Leicester University keeps records of all known Knotweed hybrids and would greatly appreciate reports of suspected hybrids, along with a 6 figure grid reference and a dried leaf and if possible flowers from the plant. A single large leaf and small piece of inflorescence can be easily dried in a telephone directory in a couple of days.
Please send any
specimens and details to Dr John Bailey, Biology Department, University of Leicester,
LEICESTER LE1 7RH
http://www.le.ac.uk/biology/staff/jpb/main.htm
The most important feature of all this is that it has managed to invade the whole of the British Isles by vegetative reproduction alone - seed has played absolutely no part in the invasion process. To say that it cannot reproduce itself by seed is rather a fine point. Whilst this is of course true in the strictest sense, in that it cannot produce seed of the same species due to the absence of male plants of the same species and the same chromosome number. It can nonetheless reproduce by hybridisation, and since there are thousands of hectares of densely flowered female plants throughout Britain, one may be assured that absolutely anything that is capable of pollinating it - will have pollinated it! Even though male plants of both F. japonica var. compacta and F. sachalinensis can both pollinate Japanese Knotweed, these plants are not very common, and sites where these male plants occur close to a Japanese Knotweed plant are even rarer, and so are rarely pollinators. Studies of the seed produced by Japanese Knotweed have shown that it is most commonly pollinated by the common garden plant Russian Vine or 'Mile a minute Vine' (Fallopia baldschuanica). This was a most unexpected result, and its discovery provided additional evidence in support of the amalgamation of the genera Fallopia and Reynoutria. Thankfully such hybrids do not combine the worst traits of each parent and are actually less vigorous than either parent, probably because each has a different overwintering strategy - underground rhizomes in Japanese Knotweed - overground woody stems in Russian Vine.
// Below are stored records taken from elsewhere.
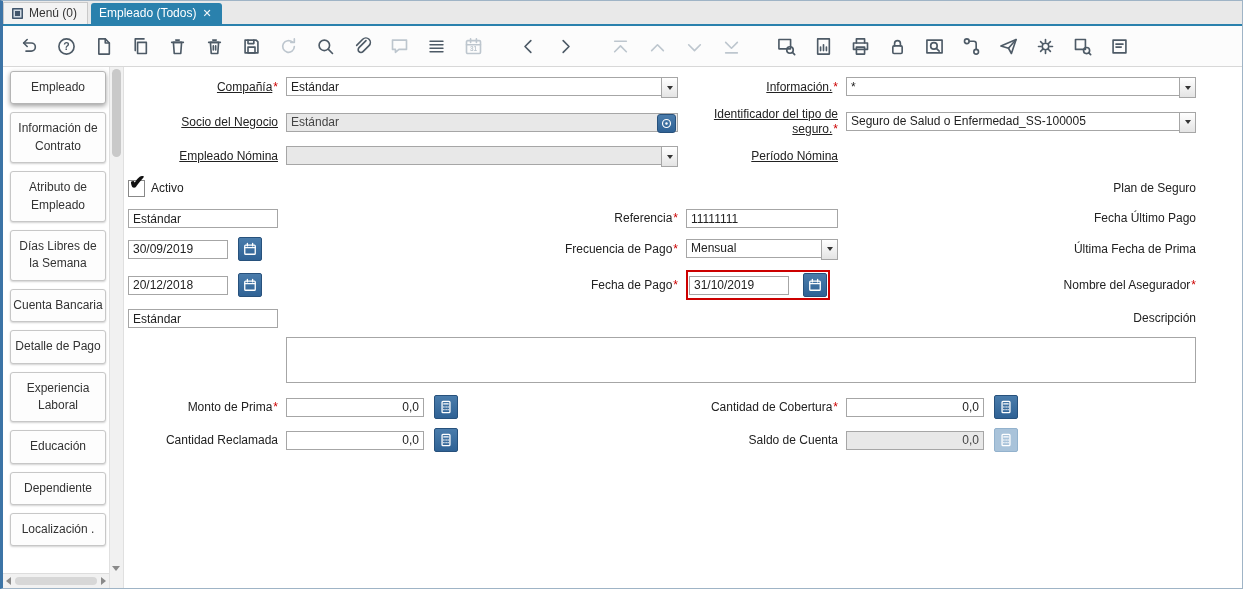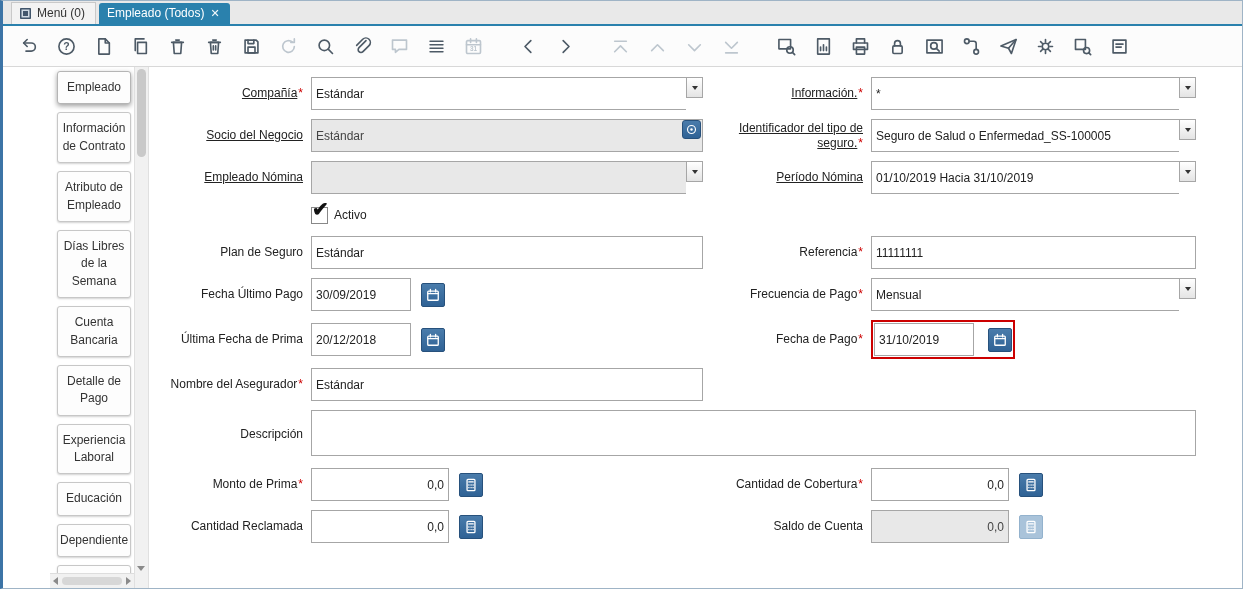--- a/index.html
+++ b/index.html
@@ -1,42 +1,42 @@
 <!DOCTYPE html>
 <html><head>
 <meta charset="utf-8">
 <style>
   html,body{margin:0;padding:0;background:#cfd6dc;}
   body{font-family:"Liberation Sans",sans-serif;font-size:12px;color:#222;}
   .window{width:1243px;height:589px;background:#fff;position:relative;box-sizing:border-box;
           border:1px solid #9fb4c6;border-left:3px solid #3c74a6;overflow:hidden;display:flex;flex-direction:column;}
 
   
-  .tabbar{height:23px;background:#e9e9e9;display:flex;align-items:flex-end;padding-left:8px;gap:3px;
+  .tabbar{height:23px;background:#e9e9e9;display:flex;align-items:flex-end;padding-left:0;gap:3px;
           border-bottom:2px solid #2a81ad;flex:none;}
   .wtab{display:flex;align-items:center;gap:6px;padding:3px 10px 4px 8px;white-space:nowrap;cursor:pointer;}
   .wtab.menu{background:#f3f3f3;border:1px solid #c9c9c9;border-bottom:none;color:#333;}
   .wtab.active{background:#2a81ad;color:#fff;border-radius:3px 3px 0 0;}
   .menu-ico{width:11px;height:11px;background:#41556b;display:inline-block;border-radius:1px;
             box-shadow:inset 0 0 0 1.5px #41556b, inset 0 0 0 3px #cfd9e2;}
   .wtab .x{font-size:11px;line-height:1;opacity:.95;}
 
   
   .toolbar{height:40px;background:#fcfcfc;border-bottom:1px solid #d8d8d8;display:flex;align-items:center;
            padding:0 14px;gap:13px;flex:none;}
   .tbi{width:24px;height:24px;display:flex;align-items:center;justify-content:center;cursor:pointer;flex:none;}
   .tbi svg{width:21px;height:21px;stroke:#4d5a66;fill:none;stroke-width:1.4;stroke-linecap:round;stroke-linejoin:round;}
   .tbi svg .f{fill:#4d5a66;stroke:none;font-family:"Liberation Sans",sans-serif;font-weight:bold;}
   .tbi.dis svg{stroke:#bdc6ce;}
   .tbi.dis svg .f{fill:#bdc6ce;}
   .gap{margin-left:18px;}
 
   
   .content{flex:1;display:flex;min-height:0;}
-  .sidebar{width:84px;flex:none;display:flex;flex-direction:column;background:#fff;margin-left:47px;}
+  .sidebar{width:106px;flex:none;display:flex;flex-direction:column;background:#fff;}
   .side-tabs{flex:1;overflow:hidden;display:flex;flex-direction:column;gap:8px;padding:4px 3px 4px 7px;}
   .side-tab{border:1px solid #c7c7c7;border-radius:3px;background:#fdfdfd;text-align:center;color:#333;
             padding:7px 2px;line-height:1.45;cursor:pointer;box-shadow:0 1px 2px rgba(0,0,0,.18);}
   .side-tab.active{box-shadow:0 2px 5px rgba(0,0,0,.38);border-color:#b5b5b5;}
   .hscroll{height:14px;flex:none;background:#f1f1f1;border-top:1px solid #ddd;display:flex;align-items:center;
            justify-content:space-between;padding:0 3px;}
   .vscroll{width:13px;flex:none;background:#f1f1f1;border-left:1px solid #e0e0e0;border-right:1px solid #e0e0e0;
            position:relative;}
   .vthumb{position:absolute;top:2px;left:2px;right:2px;height:88px;background:#c9c9c9;border-radius:5px;cursor:pointer;}
   .vs-down{position:absolute;bottom:3px;left:2px;cursor:pointer;}
@@ -45,21 +45,21 @@
   .arr-right{width:0;height:0;border-top:4px solid transparent;border-bottom:4px solid transparent;border-left:5px solid #8a8a8a;cursor:pointer;}
   .hthumb{height:8px;flex:1;margin:0 4px;background:#d7d7d7;border-radius:4px;cursor:pointer;}
 
   
   .main{flex:1;background:#fff;padding:10px 46px 0 4px;overflow:hidden;}
   .form-grid{display:grid;grid-template-columns:150px 392px 152px 1fr;column-gap:8px;row-gap:9px;align-items:center;}
   .lbl{text-align:right;color:#222;line-height:1.25;}
   .lbl .link{text-decoration:underline;cursor:pointer;}
   .req{color:#cc0000;padding-left:1px;}
 
-  .txt{width:100%;box-sizing:border-box;height:33px;border:1px solid #a6a6a6;padding:1px 4px;
+  .txt{width:100%;box-sizing:border-box;height:19px;border:1px solid #a6a6a6;padding:1px 4px;
        font:12px "Liberation Sans",sans-serif;color:#222;background:#fff;}
   .txt.dis{background:#e8e8e8;color:#444;}
   .num{text-align:right;}
   textarea.txt{height:46px;resize:none;padding-top:3px;}
 
   .combo{display:flex;width:100%;}
   .combo .txt{flex:1;border-right:none;}
   .combo-btn{width:17px;height:21px;box-sizing:border-box;border:1px solid #a6a6a6;cursor:pointer;flex:none;
              background:linear-gradient(#ffffff,#e4e4e4);display:flex;align-items:center;justify-content:center;}
   .arr-combo{width:0;height:0;border-left:3.5px solid transparent;border-right:3.5px solid transparent;border-top:4.5px solid #333;}
@@ -342,26 +342,20 @@
         </div>
 
         <div class="lbl"><span class="link">Empleado Nómina</span></div>
         <div class="combo">
           <input class="txt dis" disabled="" value="" style="">
           <span class="combo-btn">
               <span class="arr-combo"></span>
             </span>
         </div>
         <div class="lbl"><span class="link">Período Nómina</span></div>
-        <div class="combo">
-          <input class="txt" value="01/10/2019 Hacia 31/10/2019" style="">
-          <span class="combo-btn">
-              <span class="arr-combo"></span>
-            </span>
-        </div>
 
         <div></div>
         <div class="chkrow">
           <span class="chkbox">
               <span class="mark">✔</span>
             </span>
           <span>Activo</span>
         </div>
         <div></div>
           <div></div>

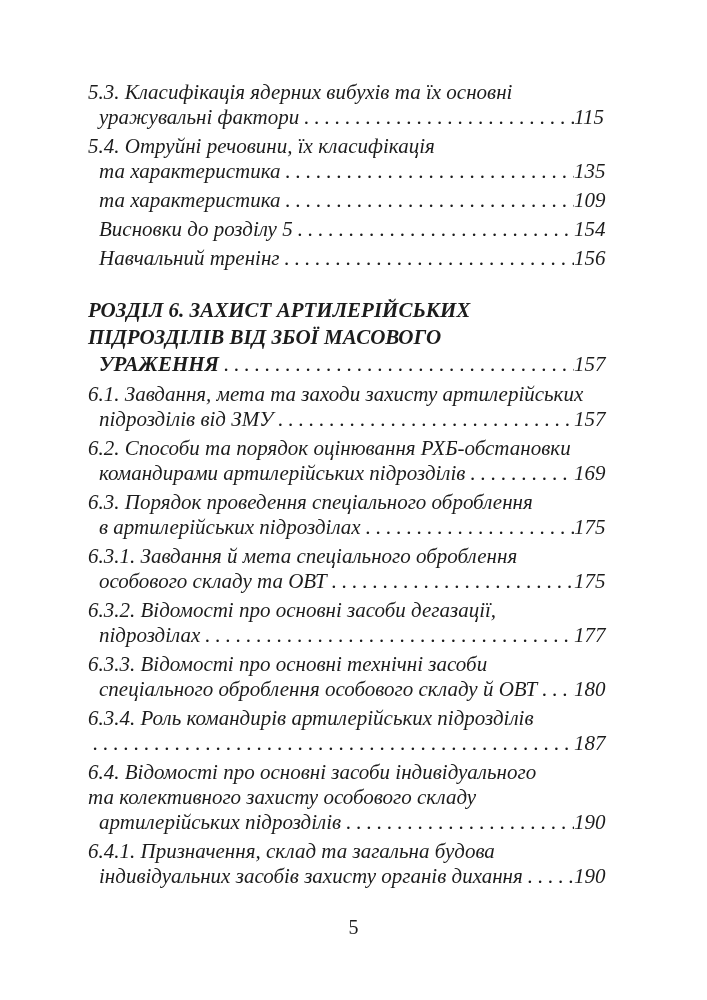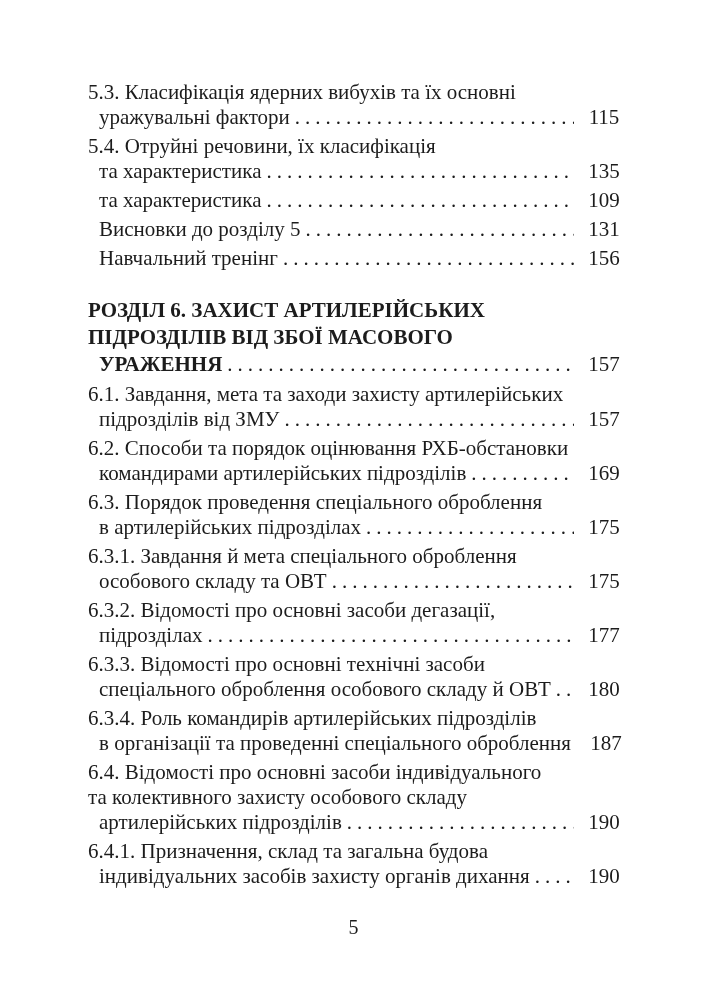--- a/index.html
+++ b/index.html
@@ -21,21 +21,21 @@
     background: #ffffff;
   }
   .toc {
     position: absolute;
     left: 88px;
     top: 80px;
     width: 546px;
     font-size: 21px;
     line-height: 25px;
   }
-  .entry { margin-top: 4px; }
+  .entry { margin-top: 4px; font-style: italic; }
   .entry:first-child { margin-top: 0; }
   .entry.bold {
     font-weight: bold;
     margin-top: 26px;
     line-height: 27px;
   }
   .entry.bold .dots,
   .entry.bold .pagenum { font-weight: normal; }
   .line { white-space: nowrap; }
   .row {
@@ -47,21 +47,21 @@
     flex: 1 1 auto;
     overflow: hidden;
     white-space: nowrap;
     letter-spacing: 5px;
     padding-left: 5px;
     min-width: 0;
   }
   .pagenum {
     flex: 0 0 auto;
     width: 60px;
-    text-align: center;
+    text-align: left;
   }
   .footer {
     position: absolute;
     top: 915px;
     left: 0;
     width: 100%;
     text-align: center;
     font-size: 20px;
     line-height: 24px;
   }
@@ -91,21 +91,21 @@
         <div class="line row">
           <span class="txt">та характеристика</span>
           <span class="dots" aria-hidden="true">..........................................................................................</span>
           <span class="pagenum">109</span>
         </div>
       </div>
       <div class="entry">
         <div class="line row">
           <span class="txt">Висновки до розділу 5</span>
           <span class="dots" aria-hidden="true">..........................................................................................</span>
-          <span class="pagenum">131</span>
+          <span class="pagenum">154</span>
         </div>
       </div>
       <div class="entry">
         <div class="line row">
           <span class="txt">Навчальний тренінг</span>
           <span class="dots" aria-hidden="true">..........................................................................................</span>
           <span class="pagenum">156</span>
         </div>
       </div>
       <div class="entry bold">
@@ -161,21 +161,20 @@
         <div class="line">6.3.3. Відомості про основні технічні засоби</div>
         <div class="line row">
           <span class="txt">спеціального оброблення особового складу й ОВТ</span>
           <span class="dots" aria-hidden="true">..........................................................................................</span>
           <span class="pagenum">180</span>
         </div>
       </div>
       <div class="entry">
         <div class="line">6.3.4. Роль командирів артилерійських підрозділів</div>
         <div class="line row">
-          <span class="txt">в організації та проведенні спеціального оброблення</span>
           <span class="dots" aria-hidden="true">..........................................................................................</span>
           <span class="pagenum">187</span>
         </div>
       </div>
       <div class="entry">
         <div class="line">6.4. Відомості про основні засоби індивідуального</div>
         <div class="line">та колективного захисту особового складу</div>
         <div class="line row">
           <span class="txt">артилерійських підрозділів</span>
           <span class="dots" aria-hidden="true">..........................................................................................</span>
It is a curious fact, that although much viable seed is produced by Japanese Knotweed, it almost never germinates in the wild. However, in the collection at Leicester in the spring of 1986 seedlings were observed growing between cracks in the paving stones and in the gutters. It is probably no coincidence that the preceeding winter was one of the coldest in many years. This has led us to suspect that our winters may actually be too warm and wet for these relatively thin-walled seeds and that they probably rot in our winters.